The legislators of the Old World were privileged orders; and it was a rule there to consider that the more any one was disconnected from the common lot, the more capable he was of making laws for that condition.

Is not this an absolute absurdity? And yet it comprised the political wisdom of many centuries, while improvement followed art: in America, nature was found again.

Ashley Cooper, Earl of Shaftesbury, one of the eight proprietaries of Carolina, was the highest specimen of an infidel statesman of the Old World. Intellectual by nature, and born to wealth and rank, he had enjoyed and made diligent use of every opportunity of learning.

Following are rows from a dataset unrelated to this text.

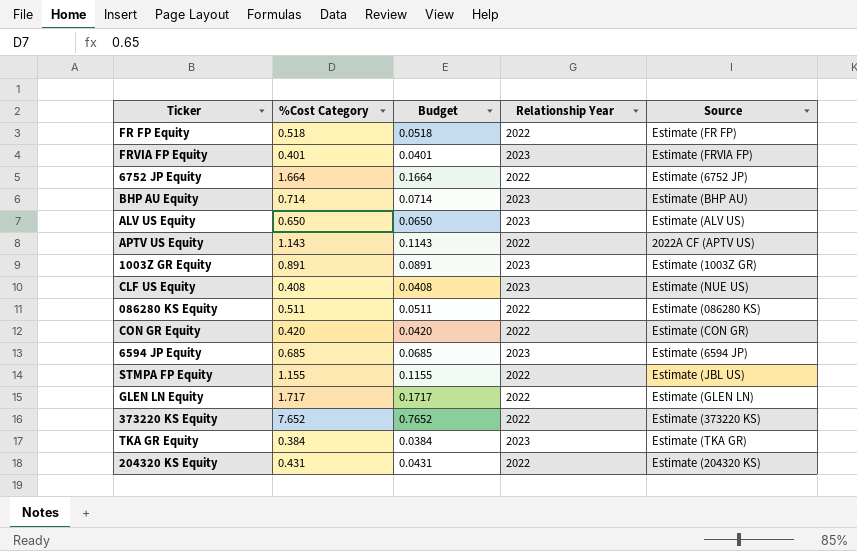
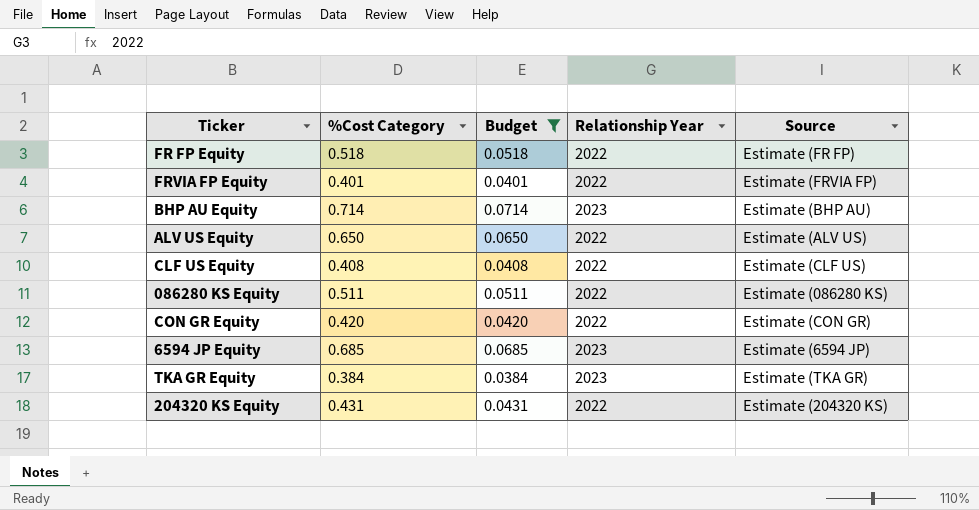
filter: none -> Budget <= 0.0714
FRVIA FP Equity | Relationship Year: 2023 -> 2022
ALV US Equity | Relationship Year: 2023 -> 2022
CLF US Equity | Relationship Year: 2023 -> 2022
CLF US Equity | Source: Estimate (NUE US) -> Estimate (CLF US)

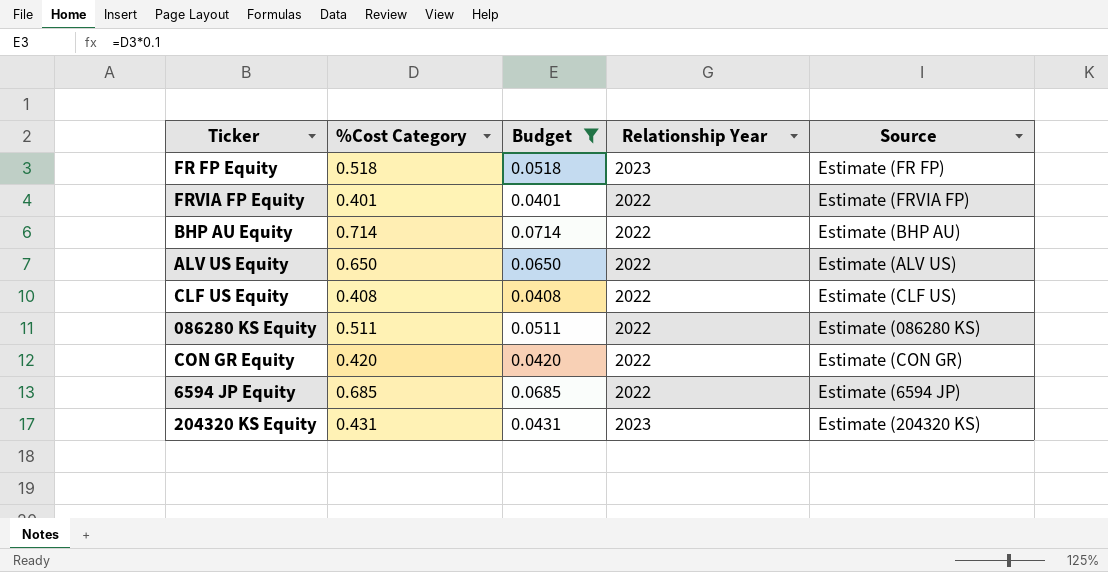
row TKA GR Equity: 0.384 | 0.0384 | 2023 | Estimate (TKA GR) -> none
FR FP Equity | Relationship Year: 2022 -> 2023
BHP AU Equity | Relationship Year: 2023 -> 2022
6594 JP Equity | Relationship Year: 2023 -> 2022
204320 KS Equity | Relationship Year: 2022 -> 2023

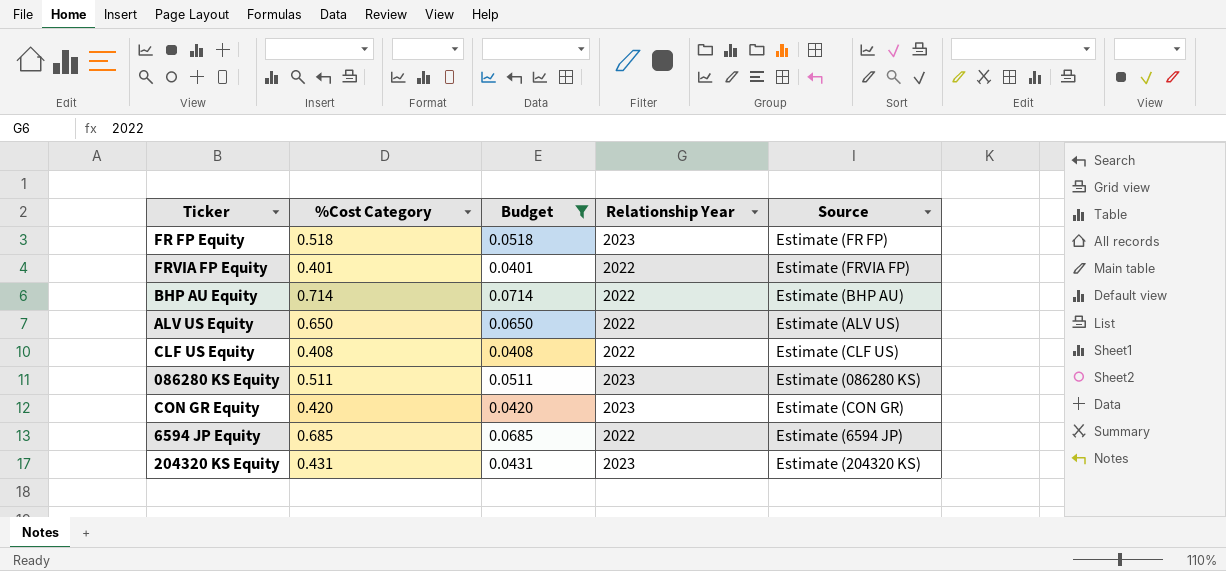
086280 KS Equity | Relationship Year: 2022 -> 2023
CON GR Equity | Relationship Year: 2022 -> 2023

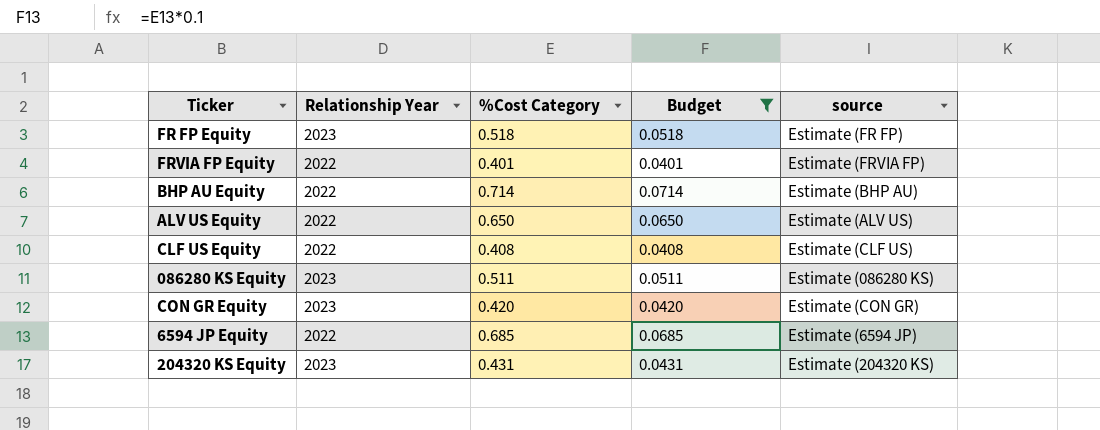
column Relationship Year | position: 4 -> 2
column name: Source -> source

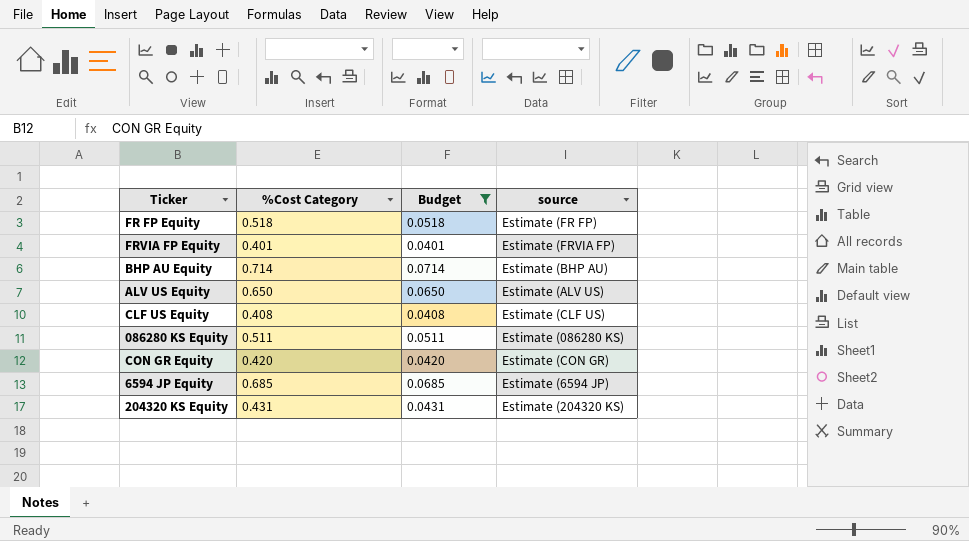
column Relationship Year | position: 2 -> none

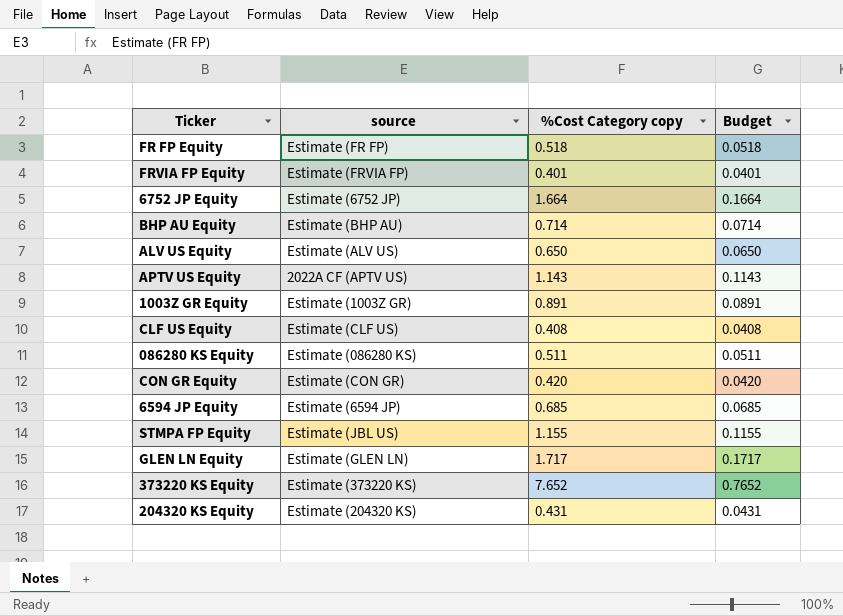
filter: Budget <= 0.0714 -> none
column source | position: 4 -> 2
column name: %Cost Category -> %Cost Category copy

A legislator by birth, he had much political experience, during the most interesting and stormy period of English history; and, in England, was an advocate of rather liberal principles.

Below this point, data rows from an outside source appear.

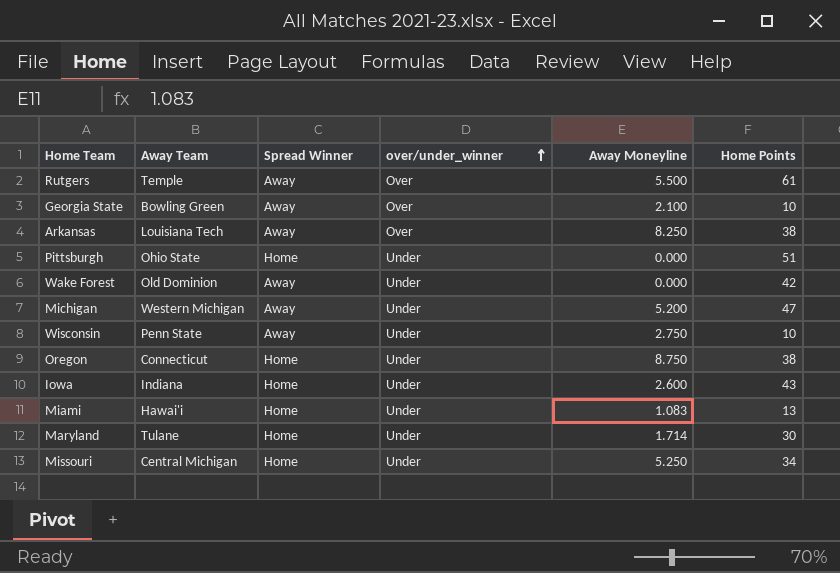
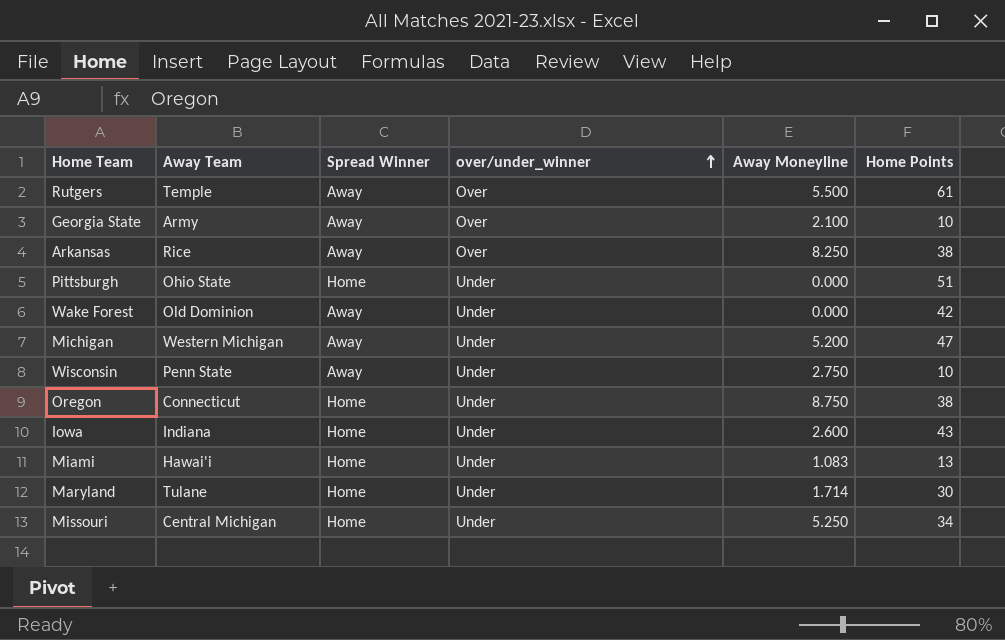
Georgia State | Away Team: Bowling Green -> Army
Arkansas | Away Team: Louisiana Tech -> Rice

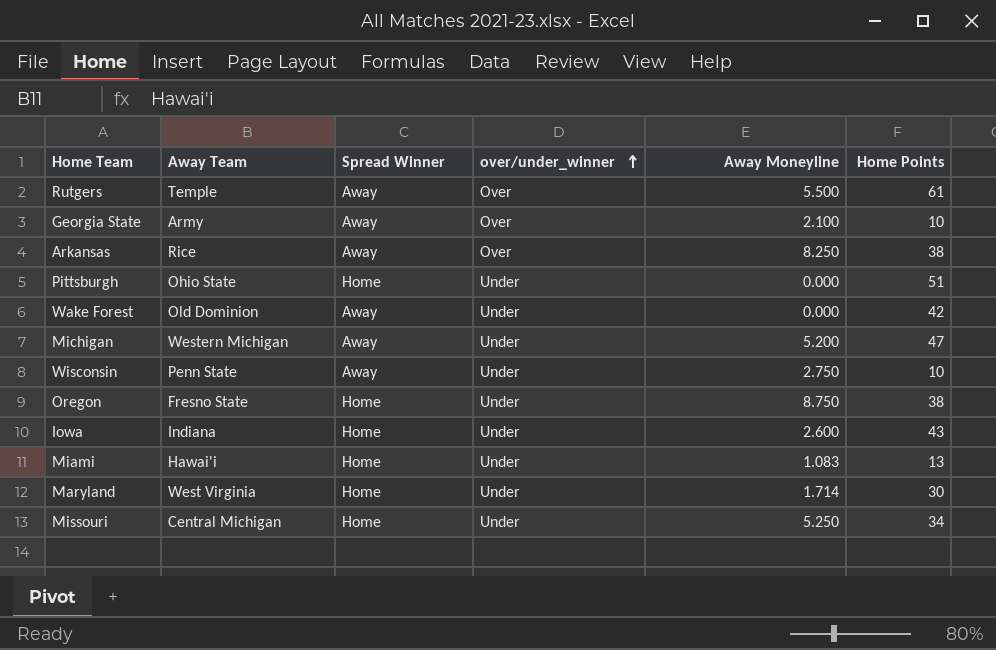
Oregon | Away Team: Connecticut -> Fresno State
Maryland | Away Team: Tulane -> West Virginia

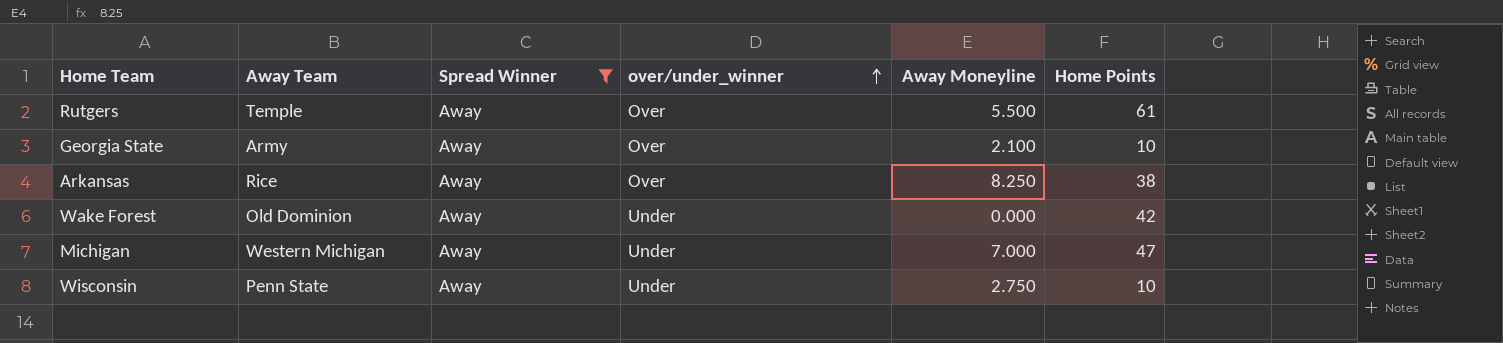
filter: none -> Spread Winner = Away
Michigan | Away Moneyline: 5.200 -> 7.000

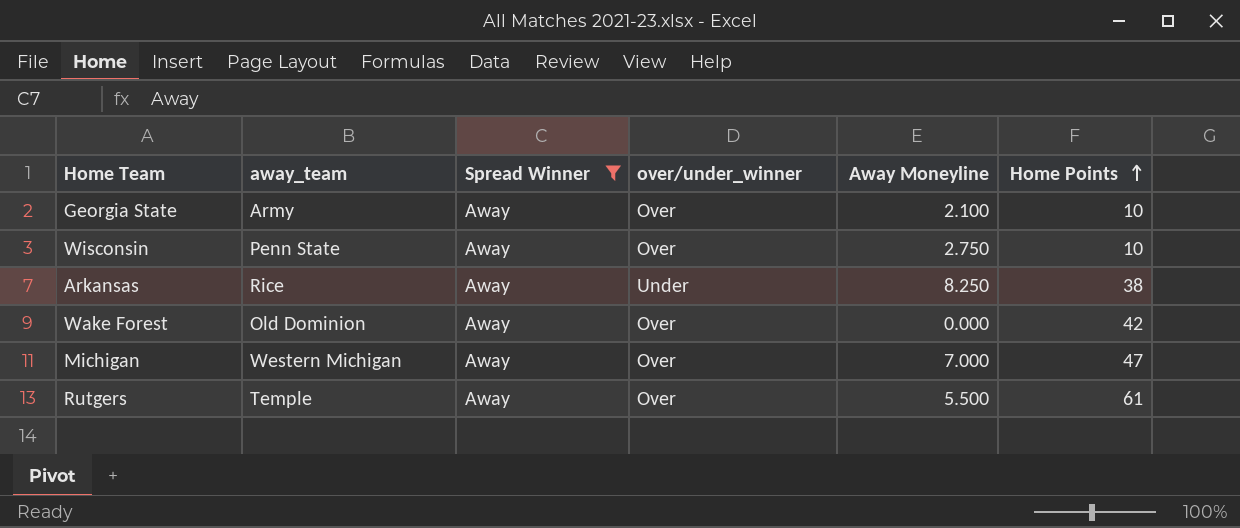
row order: over/under_winner ascending -> Home Points ascending
column name: Away Team -> away_team
Wisconsin | over/under_winner: Under -> Over
Arkansas | over/under_winner: Over -> Under
Wake Forest | over/under_winner: Under -> Over
Michigan | over/under_winner: Under -> Over

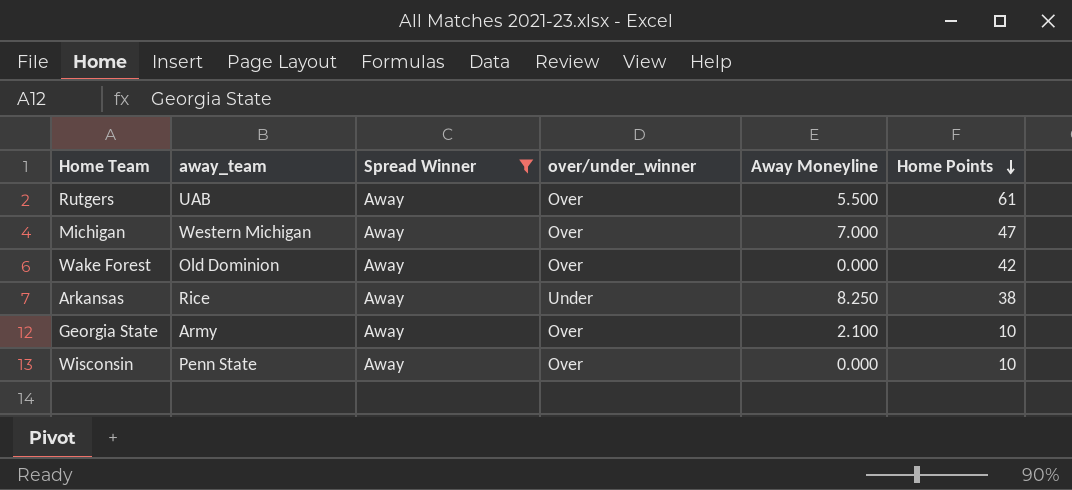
row order: Home Points ascending -> Home Points descending
Rutgers | away_team: Temple -> UAB
Wisconsin | Away Moneyline: 2.750 -> 0.000

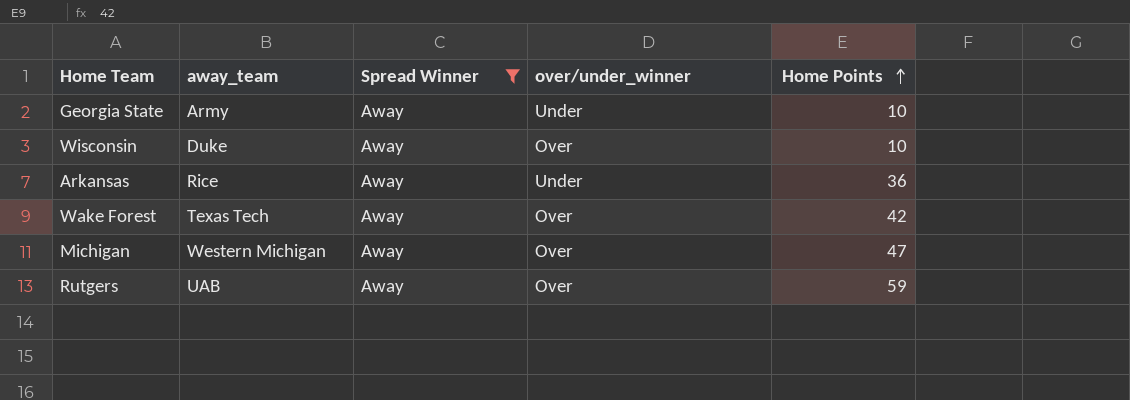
row order: Home Points descending -> Home Points ascending
column Away Moneyline | position: 5 -> none
Georgia State | over/under_winner: Over -> Under
Wisconsin | away_team: Penn State -> Duke
Arkansas | Home Points: 38 -> 36
Wake Forest | away_team: Old Dominion -> Texas Tech
Rutgers | Home Points: 61 -> 59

The proprietaries of Carolina, after the grant of their new charter, in 1665, and as their colonies began to increase in number and grow in importance, desired to establish a government commensurate with the vastness and dignity of the country which they owned; and Shaftesbury was deputed to frame, for the dawning states, a constitution worthy to endure for ever.

At this time, John Locke, the celebrated author of a treatise on the human understanding, though not then known to fame, was in the meridian of his life and powers; and, with an intellect and accomplishments equal to those of Shaftesbury, was of a temperament altogether different. He was mild, gentle, and ingenuous; a devoted lover of truth, and a sincere believer in the revealed word of God.

He was afterwards considered the first intellect of England during his day; and he it was, with the aid and advice of Shaftesbury, who drew up a form of government for Carolina. Both were masters of the political philosophy of the Old World; but neither had ever crossed the Atlantic, and witnessed the simple systems of the New.